碧は一緒にPROJECT NOVAに出ていた親友?戦友?みたいなやつ。
2個下だけど、碧のことは頼りにしている。
埼玉から1時間かけてスタジオに通ってるストイックなやつで、
そういうところも本当に尊敬している。

「……うん、俺も自覚したとこ」
「ふーん、ならいいけど」

靴紐を結んで、すぐにストレッチを始める碧の動きには無駄が無い。
俺も並んでストレッチを始める。
こっちも見ずに、碧が「なんかあったの」と聞いてくる。

「……彼女できた」
「え、作らないって言ってたじゃん」
「……そうなんだけど、めっちゃ好きな子できちゃって」
「ふーん、それで最近楽しそうだったんだ」
「うん」
「で、腑抜けてたと」
「うん、なんも言えない」
図星すぎて、まじで何も言えない。

「彼女、なんて言ってんの」
「え?」
「悠太郎が、アイドルになること」
「……知ってるけど、まだ深い話は」
「彼女とか、俺分かんないけどさ。
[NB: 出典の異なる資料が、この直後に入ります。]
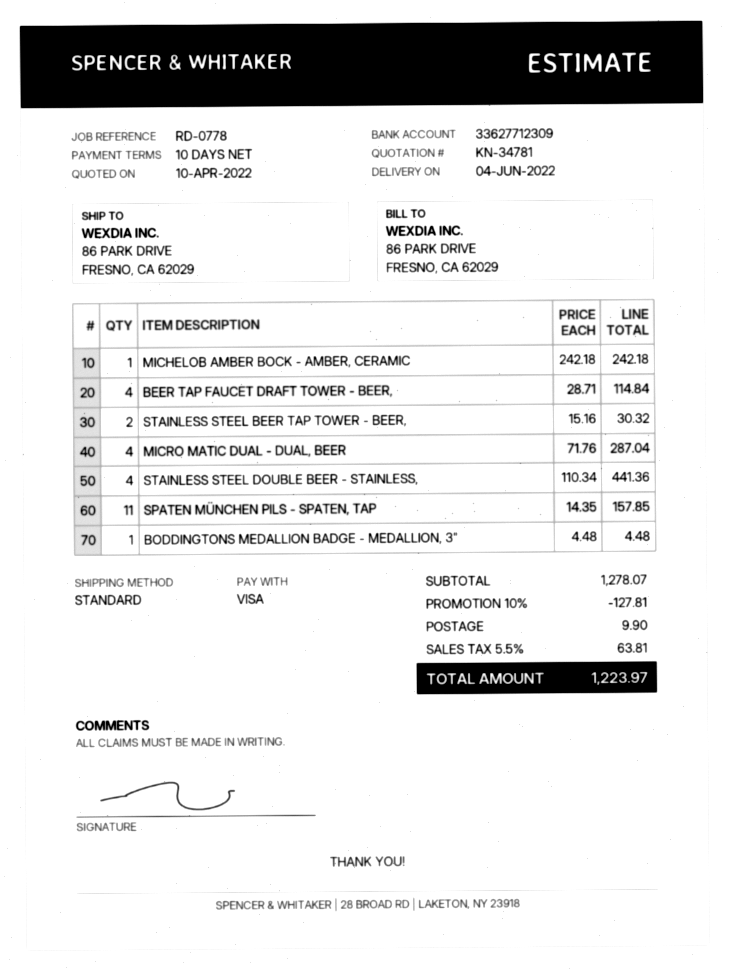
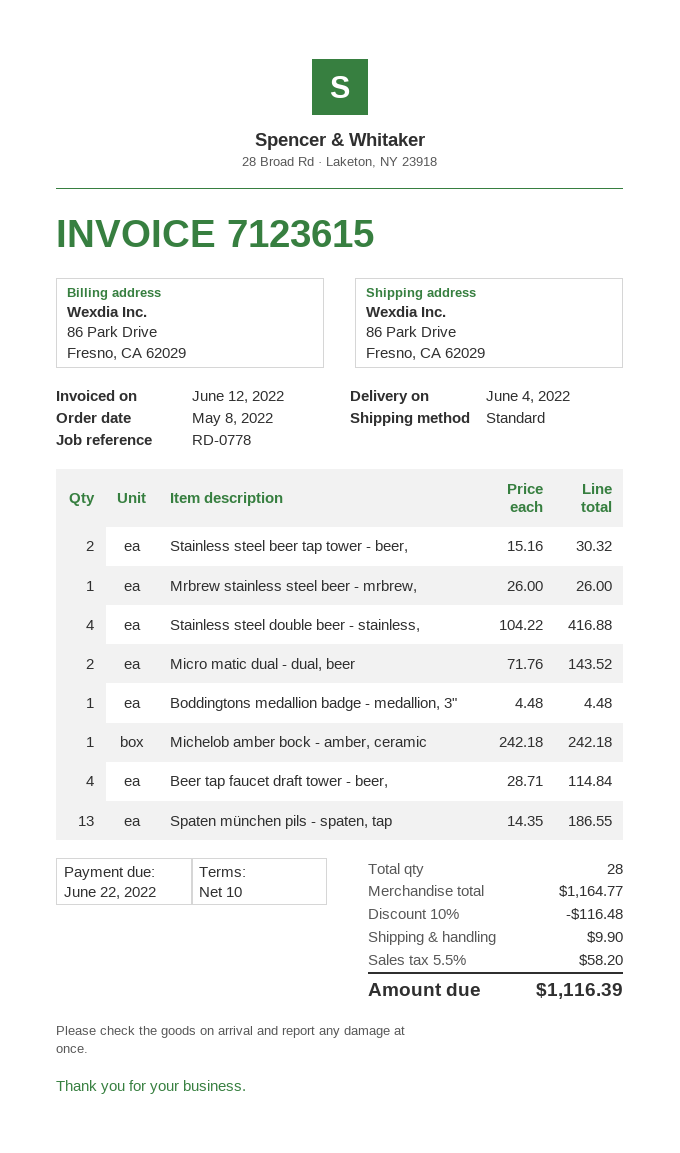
MICRO MATIC DUAL - DUAL, BEER: 4 x 71.76 = 287.04 -> 2 x 71.76 = 143.52
STAINLESS STEEL DOUBLE BEER - STAINLESS,: 4 x 110.34 = 441.36 -> 4 x 104.22 = 416.88
SPATEN MÜNCHEN PILS - SPATEN, TAP: 11 x 14.35 = 157.85 -> 13 x 14.35 = 186.55
Mrbrew stainless steel beer - mrbrew,: none -> 1 x 26.00 = 26.00
subtotal: 1278.07 -> 1164.77
discount: 10% = 127.81 -> 10% = 116.48
tax: 5.5% = 63.81 -> 5.5% = 58.20
total: 1223.97 -> 1116.39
ちゃんとしとけば」
まだ高校生なのに、達観してるというかなんというか。
ぐうの音も出ない。

「一緒にデビューするって、言ったじゃん」
碧が呟く。
「悠太郎が腑抜けてるとこ、見たくない」

「うん、ごめん」
呟いて立ち上がる。
「心入れ替えたから」

「うん、それならいいけど」
隣に碧が立つ。

アイドルの夢、絶対諦めない。
……紬ちゃんに、ちゃんと俺の思いを伝えようと思った。